In bad week, Julio loses appeal, too

Former closer sees AL uphold 4-game penalty

Delgado backs Tejada bid

Notebook

September 25, 2004|By Roch Kubatko and Jeff Zrebiec | Roch Kubatko and Jeff Zrebiec,SUN STAFF

Orioles reliever Jorge Julio has two losses this week that won't show up on his record.

Julio no longer is the team's closer after manager Lee Mazzilli moved him into a setup role and turned over the ninth inning to left-hander B.J. Ryan. And yesterday, Julio began serving a four-game suspension after losing his appeal.

Bob Watson, who handles disciplinary measures for the commissioner's office, upheld the suspension after reviewing tapes of the Sept. 7 game against the Minnesota Twins at Camden Yards. Julio was ejected after giving up a home run to Michael Cuddyer and throwing a fastball near Augie Ojeda's head on the next pitch.

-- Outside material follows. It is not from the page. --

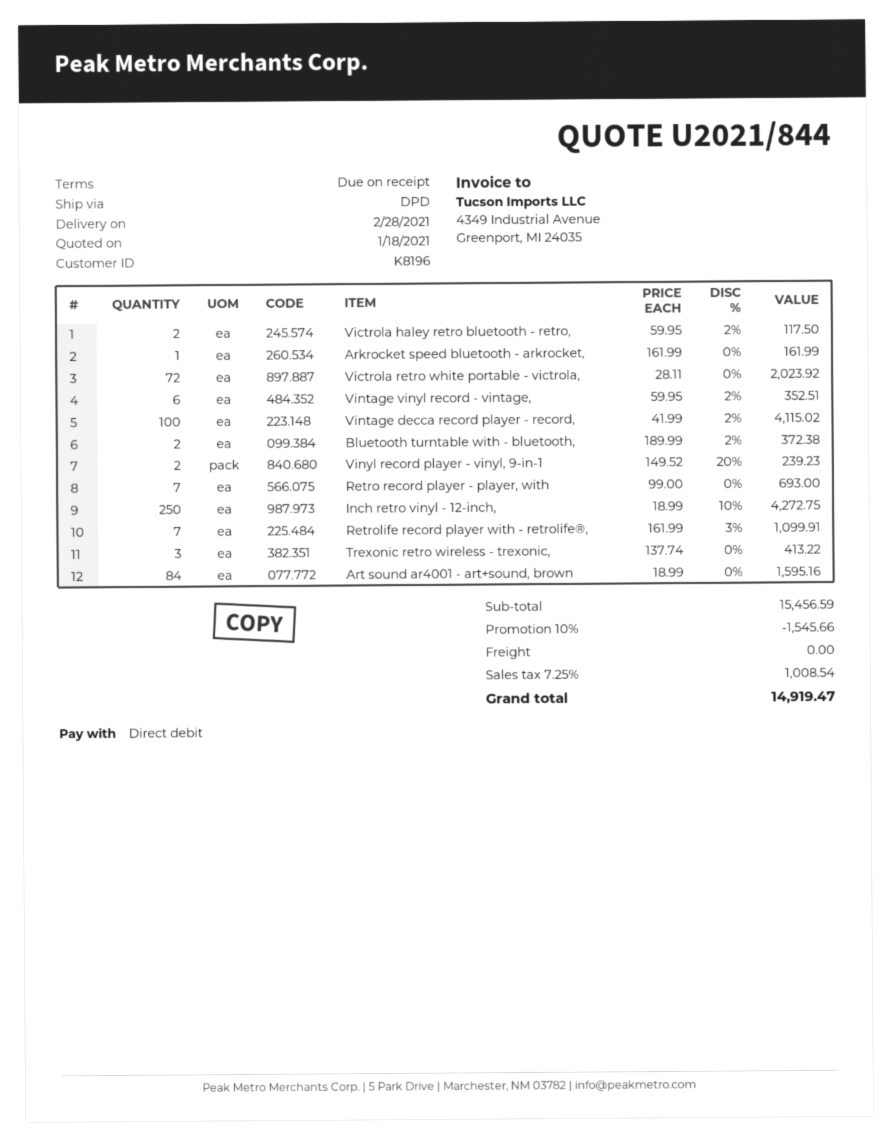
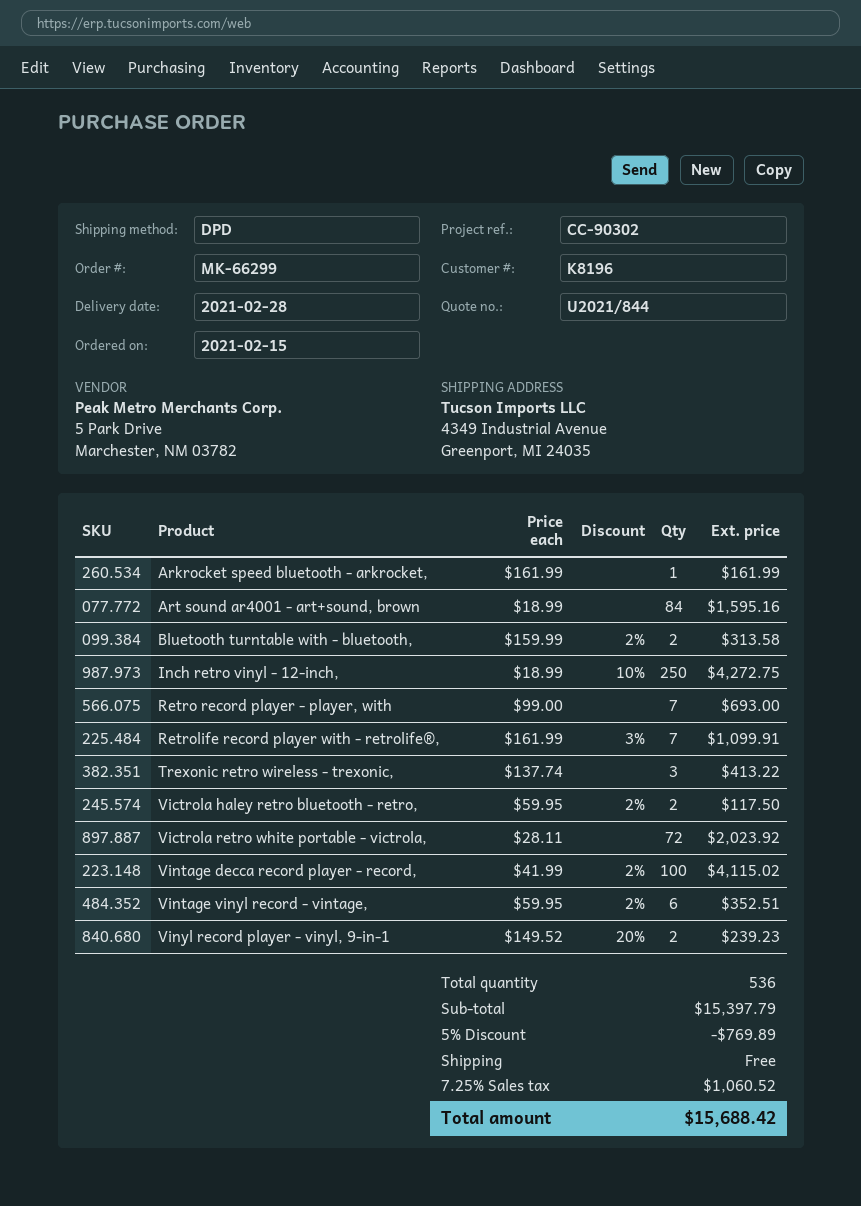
Bluetooth turntable with - bluetooth,: 2 x 189.99 - 2% = 372.38 -> 2 x 159.99 - 2% = 313.58
subtotal: 15456.59 -> 15397.79
discount: 10% = 1545.66 -> 5% = 769.89
tax: 7.25% = 1008.54 -> 7.25% = 1060.52
total: 14919.47 -> 15688.42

Julio's only victory came when Major League Baseball dropped his $1,000 fine, small consolation for a player who still insists that he wasn't trying to hit Ojeda.

"It's their decision," he said. "I take it."

Julio is allowed to work out with the club but must watch the games from the clubhouse.

"It will be hard," he said. "This is my first time."

Since he pitched in four straight games, Julio might have been rested last night anyway. "If there's a good time, I guess now is it," Mazzilli said. "But I don't know if there's ever a good time."

Tejada's MVP quest

Despite a .311 average, 31 home runs and a league-leading 138 RBIs, Orioles shortstop Miguel Tejada could finish behind Boston's Manny Ramirez and David Ortiz, the New York Yankees' Gary Sheffield and Anaheim's Vladimir Guerrero in balloting for Most Valuable Player.

But that wouldn't happen if Toronto first baseman Carlos Delgado had the final say.

Delgado, who was beaten out last year by Texas' Alex Rodriguez, told the Toronto Star that Tejada and Sheffield should be considered for the award.

"He leads baseball in RBIs," Delgado said of Tejada. "He's hitting .300 and playing shortstop every day. He's just, you know, a great player."

Tejada won the award with Oakland after the 2002 season, when he hit .308, with 34 homers, 131 RBIs and 108 runs.

When told of Delgado's comments, Tejada said, "I'm really happy with that. Delgado is a great player. I said he should have been the MVP last year so I appreciate that he said that. But I don't pay attention to [MVP talk]. I just worry about winning. When you do that, the better things are going to be."

Delgado is a free agent after this season and the Orioles could be a potential suitor. "I'd be real happy about that," Tejada said.

Groom on way out?

If Buddy Groom had it his way, he would return to the Orioles in 2005 for a sixth season. But he knows that it's unlikely.

The team holds a $3 million option on Groom's contract next season, but he turns 40 in July and his effectiveness has waned. His ERA is above 5.00 for the second straight year, and the team likely will exercise a $250,000 buyout.

If Groom stayed with the Orioles, he'd attain 10-5 status - 10 years in the majors, five with the same team - and could veto any trade.

"I don't anticipate the option being picked up. I don't anticipate coming back," said Groom, who is 4-1 with a 5.25 ERA. "But if I do, it would be great. If it doesn't happen, I am prepared for it."

Last but not least

When Larry Bigbie had seven RBIs against the Minnesota Twins on Sept. 17, it marked the first time a No. 9 hitter had driven in that many runs in a major league game since Philadelphia Phillies pitcher Robert Person did it on June 2, 2002.

According to David Smith, who runs the Web site retrosheet.org, only six No. 9 hitters have had seven RBIs in a game since 1969.

Sun staff writer Joe Christensen contributed to this article.